À Lusa, Joana Silvestre, que coordena o grupo desde 2019, explica que quem quer ser um Barnabé voluntário tem de passar por um processo de escrutínio, porque “voltar ao sítio por onde se passou num período de tratamento, tem um impacto emocional muito grande”.

“O testemunho dos Barnabés é muito poderoso. Partilham a sua experiência, mas de forma o mais inócua e o mais imparcial possível. Sentem-se muito concretizados por tornarem a sua experiência útil, mas também há o outro lado da moeda. Muitos suspendem o voluntariado porque algo os marca ou afeta. Uma das nossas regras é parar se não estiverem bem emocionalmente”, descreveu.

Joana Silvestre poderia enumerar dezenas de perguntas que marcam estas “visitas de partilha e esperança”. À Lusa exemplificou com duas, a mais frequente e uma das mais “cruas”: “também te caiu o cabelo?” ou “como foi perder a perna ou o braço?”.

Ana Dantas recebeu o diagnóstico para um linfoma Não Hodgkin aos 18 anos. Hoje, enquanto aguarda um transplante de rim (porque em consequência dos tratamentos intensivos ao linfoma ficou com falência renal), faz voluntariado no Hospital São João e no Instituto Português de Oncologia (IPO) no Porto.

“Na semana passada [janeiro] estive com uma menina de 14 anos que ainda não sabia o diagnóstico da doença. Mostrou muita curiosidade em saber se o cateter doía. Parecem coisas básicas, mas revi-me nela porque eu tive dúvidas semelhantes e também estava muito perdida”, contou Ana.

“Violência” é a palavra que usa para descrever a forma como a doença se entranhou na família e quando desabafa sobre falta de apoio psicológico às famílias.

Este é também o ponto de vista de Bárbara cuja doença, uma leucemia linfoblástica aguda, foi diagnosticada aos 2 anos e 2 meses. Foi acompanhada no Hospital Pediátrico de Coimbra, onde hoje faz, mensalmente, voluntariado junto de crianças e pais.

“Somos casos reais. Os pais precisam de palavras de conforto e de exemplos na primeira pessoa. Muitas vezes conseguem espelhar o futuro dos filhos em nós. É muito reconfortante saber que conseguimos mostrar que daqui a 10/15 anos os filhos estarão na universidade e vão falar, caminhar, lutar pelos seus sonhos”, descreveu à Lusa.

Natural de Oliveira do Hospital, Bárbara, que chegou a ter a parte esquerda do corpo paralisada, frequenta o 3.º ano de Direito na Universidade de Coimbra. Ingressar no grupo Barnabés aos 16 foi uma espécie de “estágio” para a vida de estudante fora de casa.

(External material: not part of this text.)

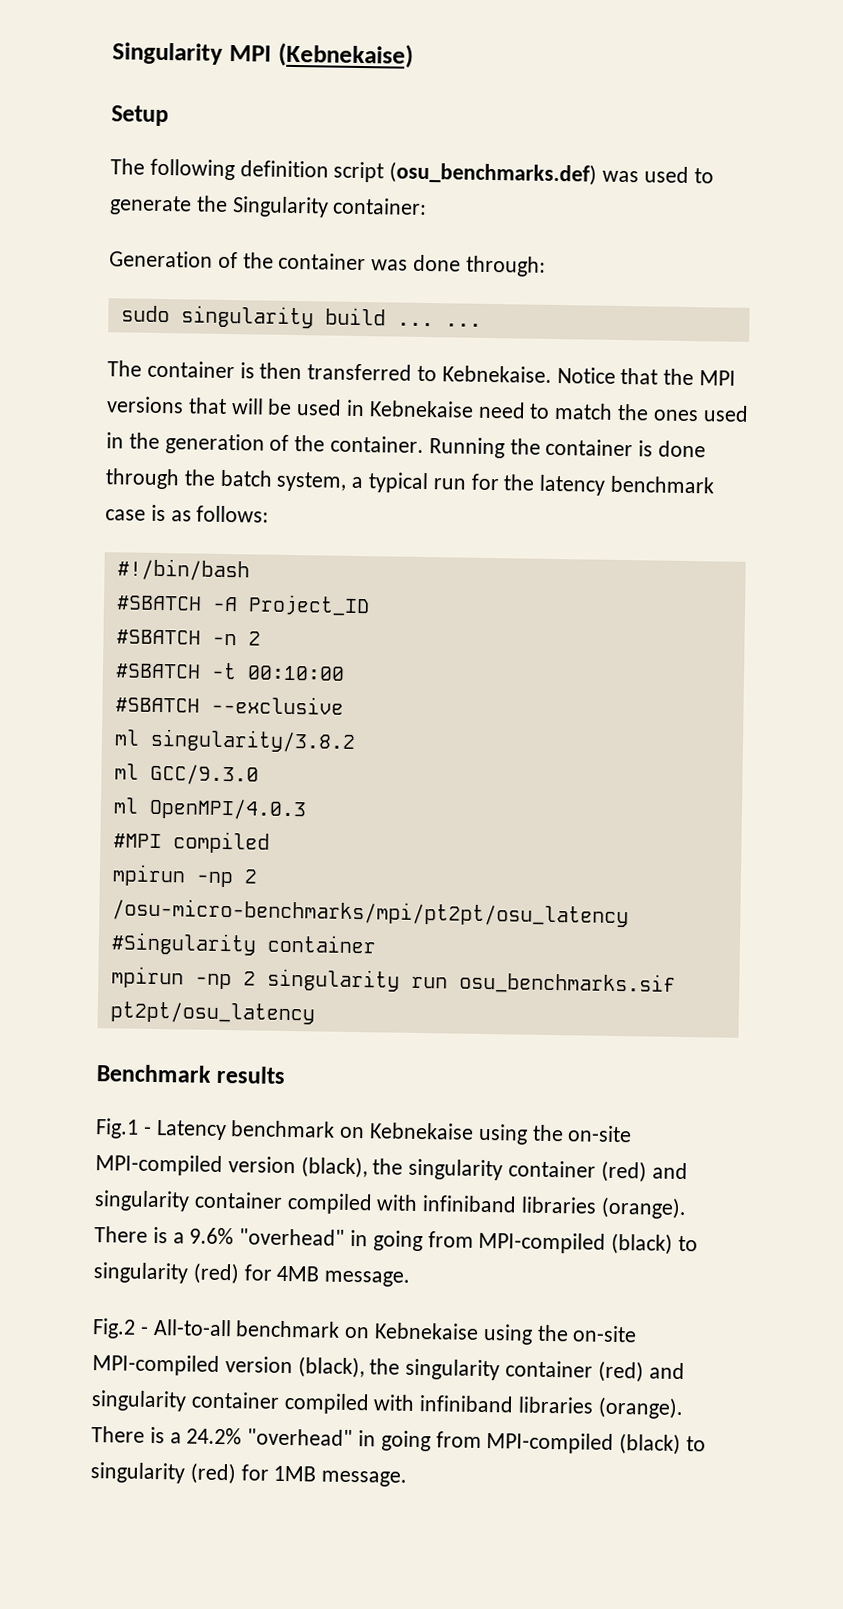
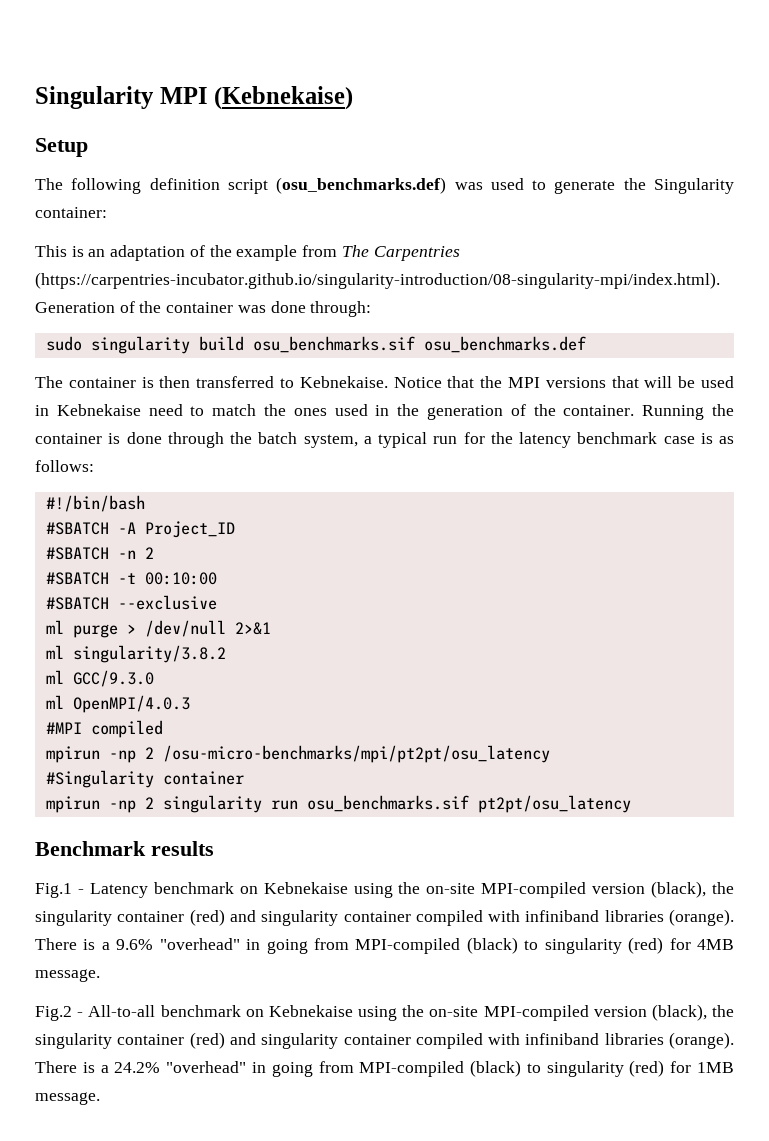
(428, 206) none -> [35,245,460,261] [35,272,720,289] This is an adaptation of the example from The Carpentries (https://carpentries-incubator.github.io/singularity-introduction/08-singularity-mpi/index.html).
[396,322,482,327] ... ... -> [252,336,586,353] osu_benchmarks.sif osu_benchmarks.def
(344, 705) none -> [45,620,271,638] // ml purge > /dev/null 2>&1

“A minha mãe começou a fazer voluntariado cerca de um ano antes e eu decidi fazer o mesmo. Apanhava o autocarro de Oliveira do Hospital para Coimbra. Vinha de manhã e ia embora ao fim da tarde porque acho importante”, desabafou.

Depois de um diagnóstico em bebé, Bárbara teve alta da fase de manutenção da doença aos 17 anos. Acredita que o diagnóstico em criança fez dela uma pessoa diferente, porque cresceu “muito consciente” e “com responsabilidade mais cedo”.

“E a vida da minha família ficou marcada por isto. Tenho uma irmã mais velha que acompanhou todo o processo e sofreu muito”, contou.

Esta é uma das razões pelas quais se bate por mais atenção e apoios para as famílias que vivem o cancro pediátrico.

O nome “Barnabé” foi escolhido quando a Acreditar procurava uma designação que não fosse feminina nem masculina e que transmitisse algum divertimento e alegria.

O projeto inclui a atribuição de bolsas de estudo. O valor para o ano letivo 2022/2023 é de 28.800 euros.